Ce n’était pas une question, juste une affirmation lancée sur la défensive. Kim ne l’avait pourtant pas ouvertement accusée de quoique ce soit mais quelqu’un qui se sentait coupable savait lire les petits signes. Ça devenait quasiment instinctif. Un sourire reconnaissant se dessina sur les lèvres de Kim.

 

“Grâce à vous, Monsieur. C’était un véritable miracle que vous soyiez là pour me sortir de l’eau à temps. Sans vous, je serais morte.”

 

Kim ignorait elle-même si la sincérité dans sa voix était purement factice ou si elle était au moins en partie réelle. Elle ne ressentait plus qu’un immense nœud d’émotions indissociable qui gesticulait dans son ventre. 

 

“Je ne sais pas comment vous remercier… et comme vous n’êtes pas venu me voir à l’hôpital…
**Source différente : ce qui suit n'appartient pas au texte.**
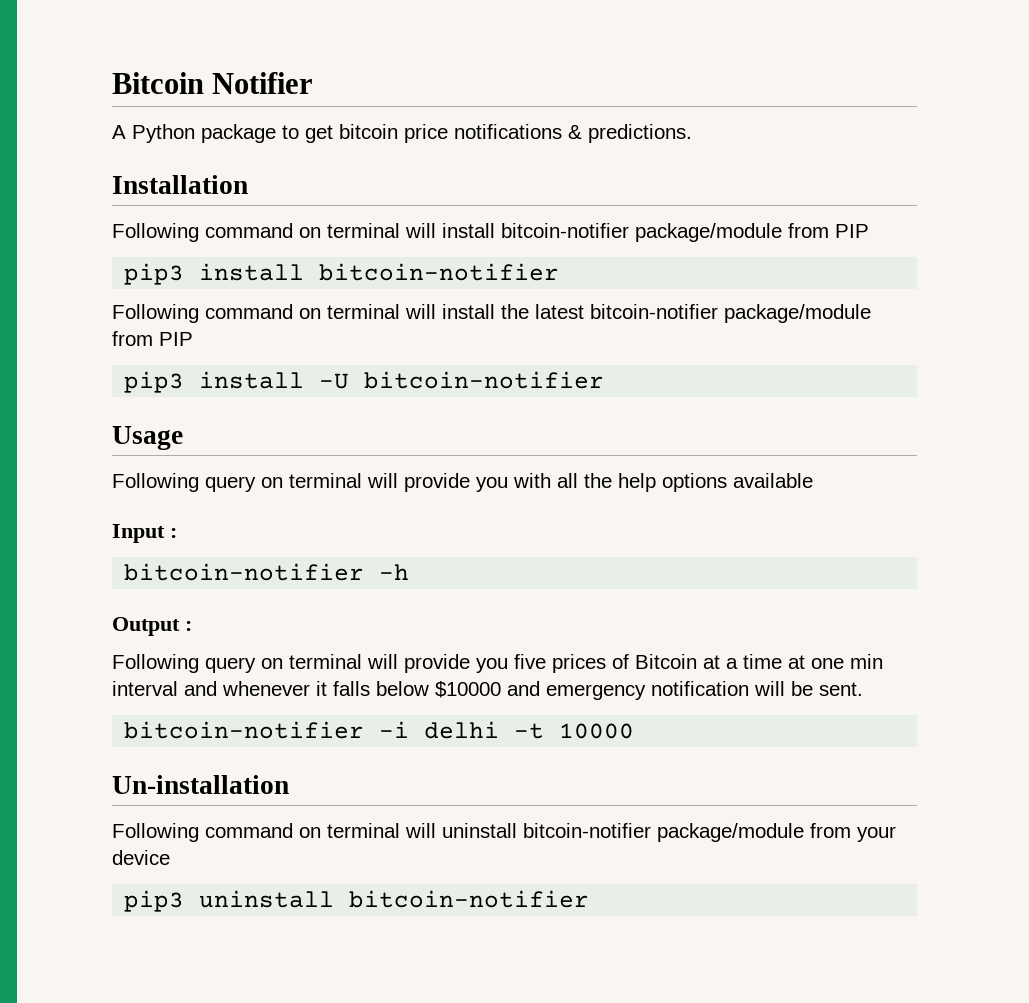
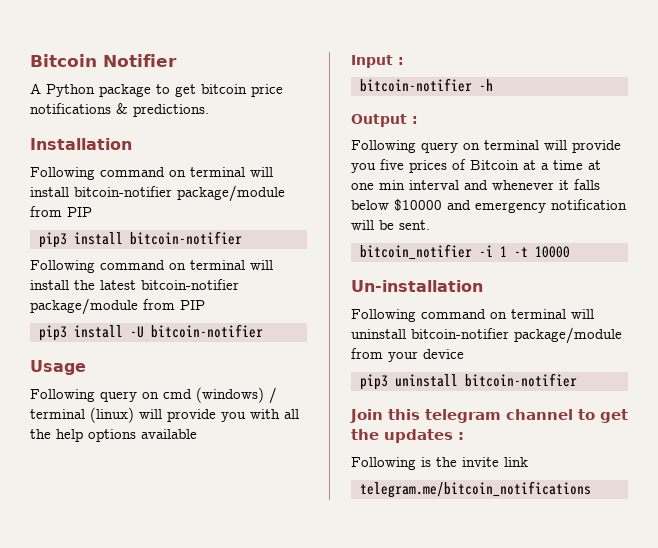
[289,473,362,488] terminal -> [163,387,277,404] [30,407,134,423] cmd (windows) / terminal (linux)
[124,721,500,739] bitcoin-notifier -i delhi -> [360,244,507,260] bitcoin_notifier -i 1
(590, 899) none -> [350,409,628,423] [351,429,464,443] [351,457,528,470] [360,481,591,498] // Join this telegram channel to get the updates : // Following is the invite link // telegram.me/bitcoin_notifications

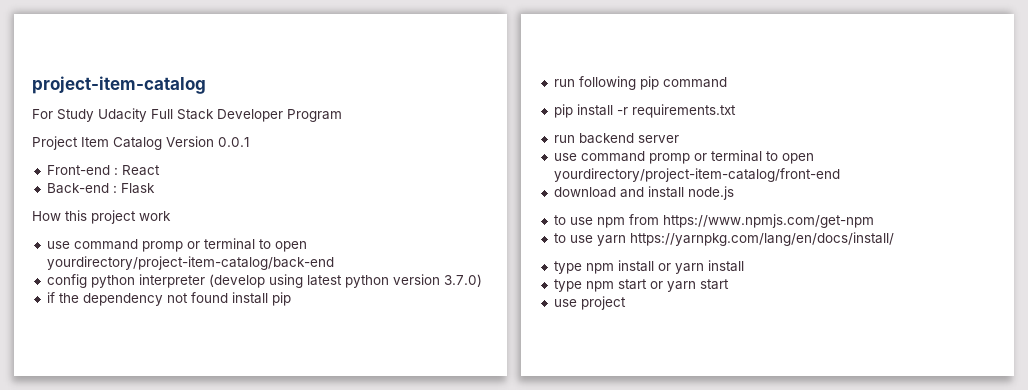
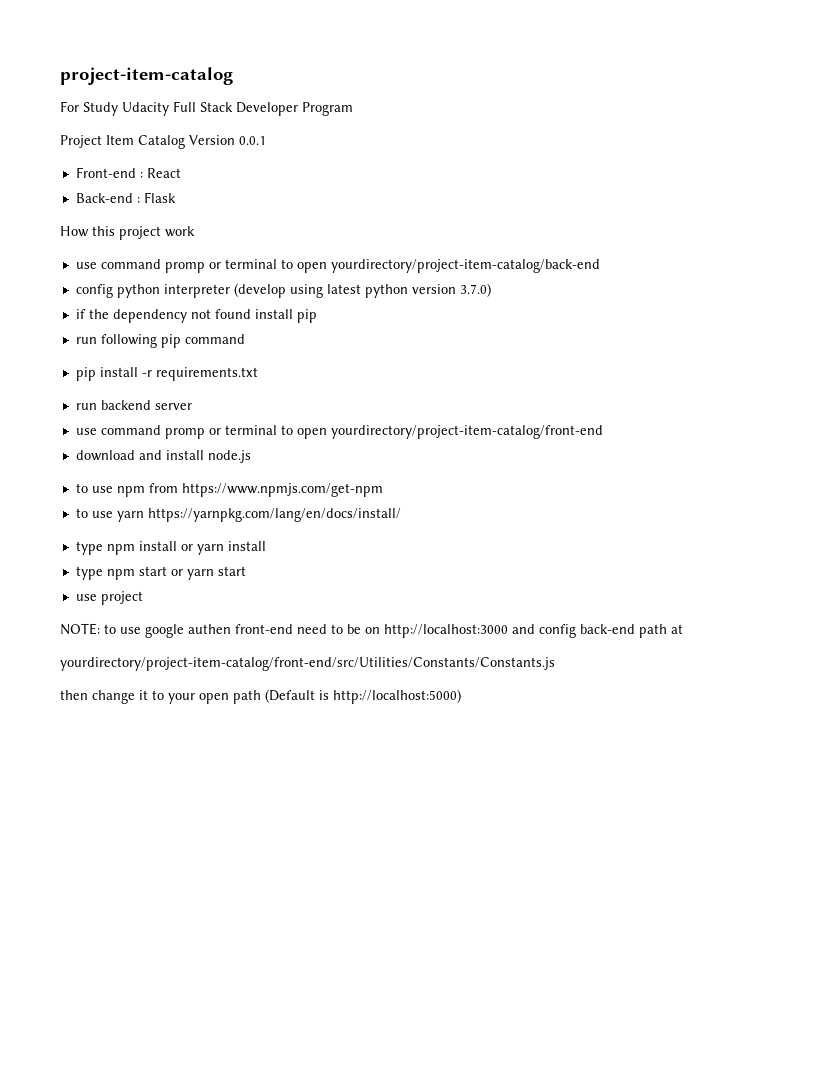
(626, 303) none -> [60,623,683,638] [60,657,555,671] [60,689,461,704] // NOTE: to use google authen front-end need to be on http://localhost:3000 and config back-end path at // yourdirectory/project-item-catalog/front-end/src/Utilities/Constants/Constants.js // then change it to your open path (Default is http://localhost:5000)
-Je préférais vous laisser vous reposer. Et… enfin, Kimberly, vous n’avez pas à me remercier, assura-t-il. Tout le monde aurait fait la même chose.
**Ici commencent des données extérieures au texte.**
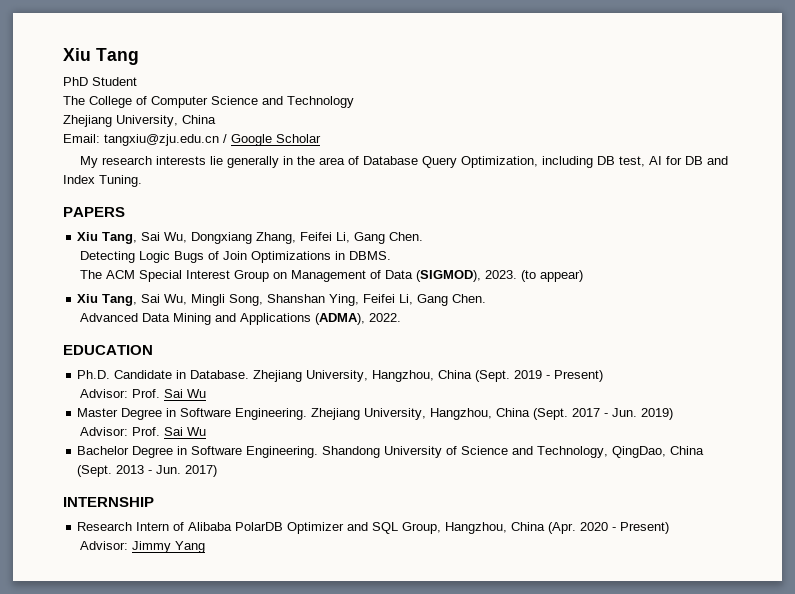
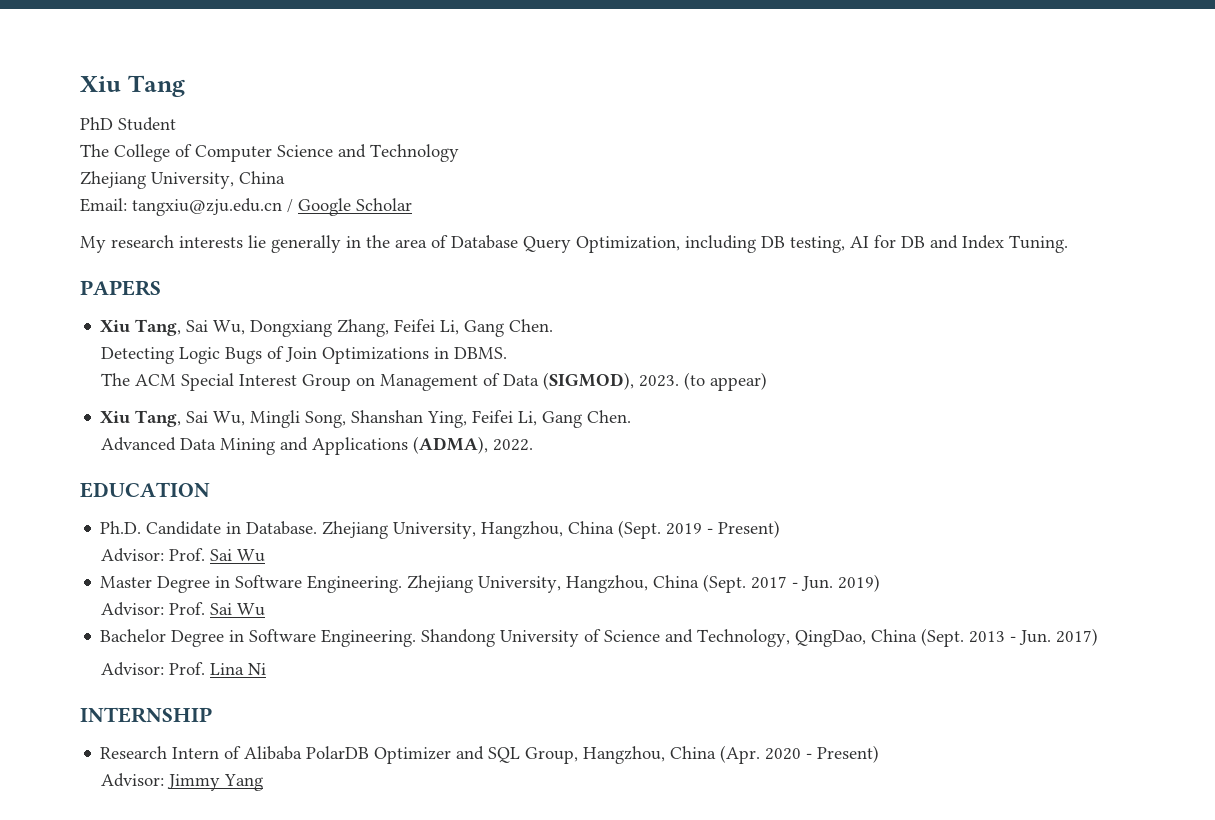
[619,156,646,167] test, -> [790,236,845,253] testing,
(218, 471) none -> [100,662,266,676] // Advisor: Prof. Lina Ni

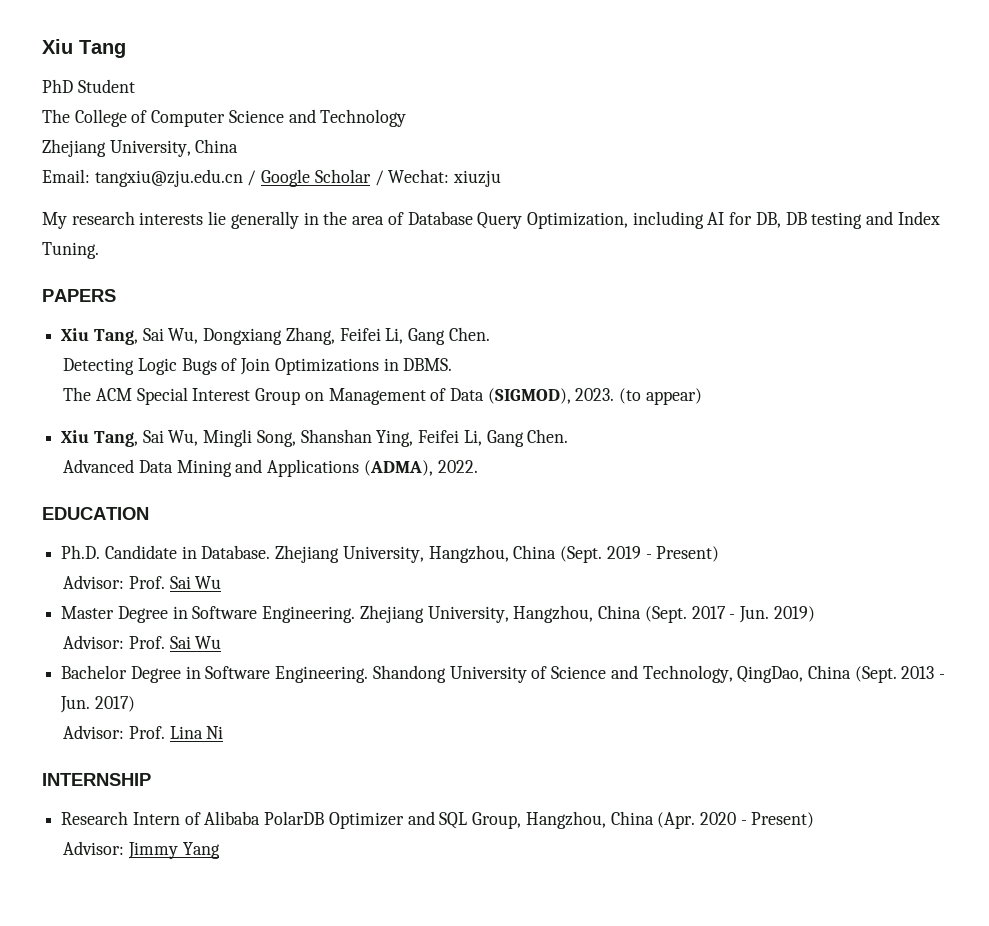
(412, 204) none -> [374,169,502,187] / Wechat: xiuzju
[761,235,925,253] DB testing, AI for DB -> [707,212,863,229] AI for DB, DB testing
-Non, je ne pense pas. Beaucoup de gens meurent en pleine rue sans que personne ne fasse rien pour eux… mais vous êtes différent, pas vrai ? 

-Je ne sais pas si je suis...

-Vous étiez le prof préféré d’Estelle.”

 

Ce ne fut pas seulement qu’il tiqua, il se figea complètement et la regarda comme une biche prise par la lumière des phares. Kim ressentit une pointe de culpabilité pour traiter ainsi son sauveur. Mais c’était un monde impitoyable dans lequel elle vivait. Il ne lui avait fallu qu’à peine une heure pour qu’elle commence à le suspecter. Mais c’était sa faute. S’il faisait quelque chose de mal, il n’aurait pas dû la sauver. 

 

“Estelle n’aurait pas aimé un prof qui laisse mourir ses élèves.”

 

Les larmes montèrent aux yeux de Sanders sans qu’aucune ne déborde. Quelles larmes bien élevées.

 

“Peut-être que c’est elle qui vous a prévenu, peut-être qu’elle en a marre… que tant d’élèves de sa classe meurent.
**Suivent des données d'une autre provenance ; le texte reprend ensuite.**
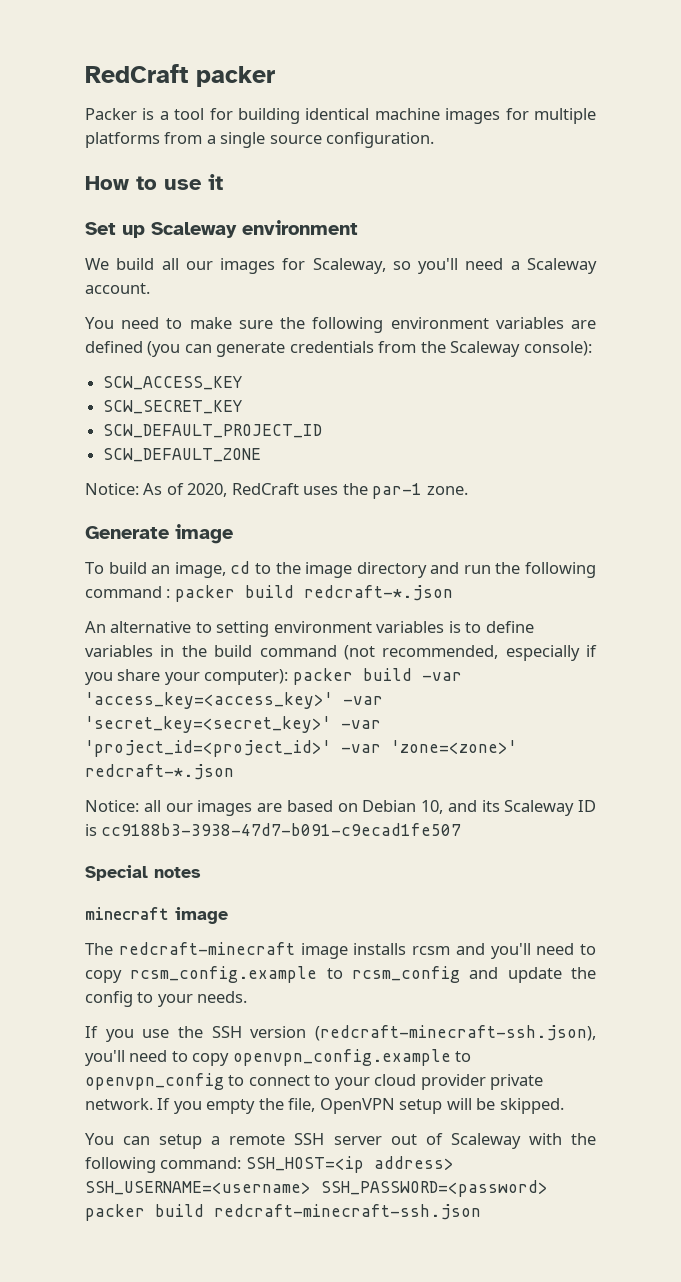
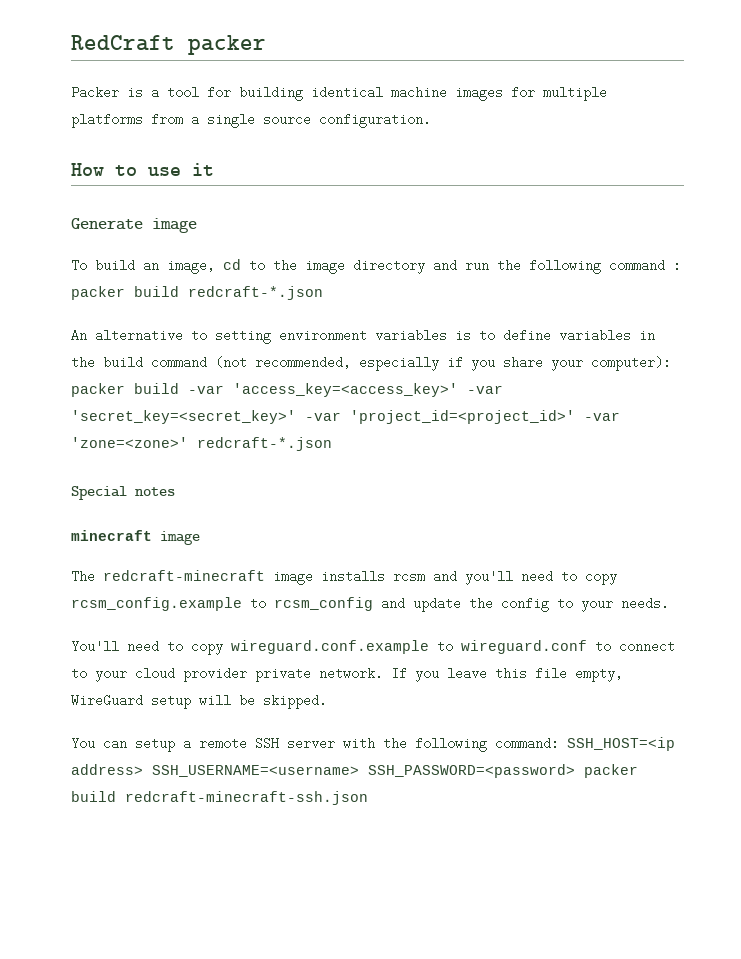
[85,220,358,238] [85,258,597,274] [85,283,150,294] [85,317,596,333] [85,341,592,357] [103,376,243,390] [103,400,243,414] [103,424,323,438] [103,448,262,462] [85,483,468,499] // Set up Scaleway environment // We build all our images for Scaleway, so you'll need a Scaleway account. // You need to make sure the following environment variables are defined (you can generate credentials from the Scaleway console): // SCW_ACCESS_KEY // SCW_SECRET_KEY // SCW_DEFAULT_PROJECT_ID // SCW_DEFAULT_ZONE // Notice: As of 2020, RedCraft uses the par-1 zone. -> (214, 169) none
[85,800,596,816] [85,823,462,836] // Notice: all our images are based on Debian 10, and its Scaleway ID is cc9188b3-3938-47d7-b091-c9ecad1fe507 -> (332, 444) none
[85,1025,596,1042] [85,1049,472,1066] [85,1073,224,1090] If you use the SSH version (redcraft-minecraft-ssh.json), you'll need to copy openvpn_config.example to openvpn_config -> [71,640,587,655] You'll need to copy wireguard.conf.example to wireguard.conf
[206,1098,395,1114] empty the file, OpenVPN -> [447,667,623,682] [71,694,143,707] leave this file empty, WireGuard
[390,1133,521,1149] out of Scaleway -> (335, 743) none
-Ne dis pas des choses comme ça !”

 

Sa voix claqua comme un fouet, se réverbérant dans tout l’amphi. Cette fois-ci, Kim ne sursauta pas. Elle attendait ce genre de réactions. Mais elle voulait savoir comment il aurait pu être là, pile poil quand elle se noyait. Si ce n’était pas par l’appel d’Estelle, peut-être celui d’un autre fantôme ? Clara ou… Rémi ? Cette seule pensée pouvait la faire rire aux larmes mais Sanders était toujours devant elle, tendu comme un arc, le regard enflammé par la rage. Elle voulait lui faire cracher le morceau. Qu’il lui dise qu’il était là pour faire un graffiti sur le mur, ou parce qu’il était un pervers qui matait ses élèves en maillot de bain, mais qu’il lui dise pourquoi il était là ! Seulement, elle n’était pas flic. Mandat ou pas, une élève ne questionne pas son professeur. Et elle n’était pas armée, ne savait même pas se défendre physiquement. Quant à Sanders, elle ne savait pas qui il était. A part, un homme divorcé, et le prof préféré d’une morte par suicide. 

 

“D’accord, fit-elle en souriant. J’ai juste eu de la chance, alors.”

 

Elle partit, le laissant en paix,  mais juste avant de quitter l’amphi, elle se retourna pour le regarder une dernière fois et il s’était appuyé sur son bureau des deux mains, comme épuisé, il tremblait. Mais que pouvait-elle bien dire ? Elle tremblait elle aussi.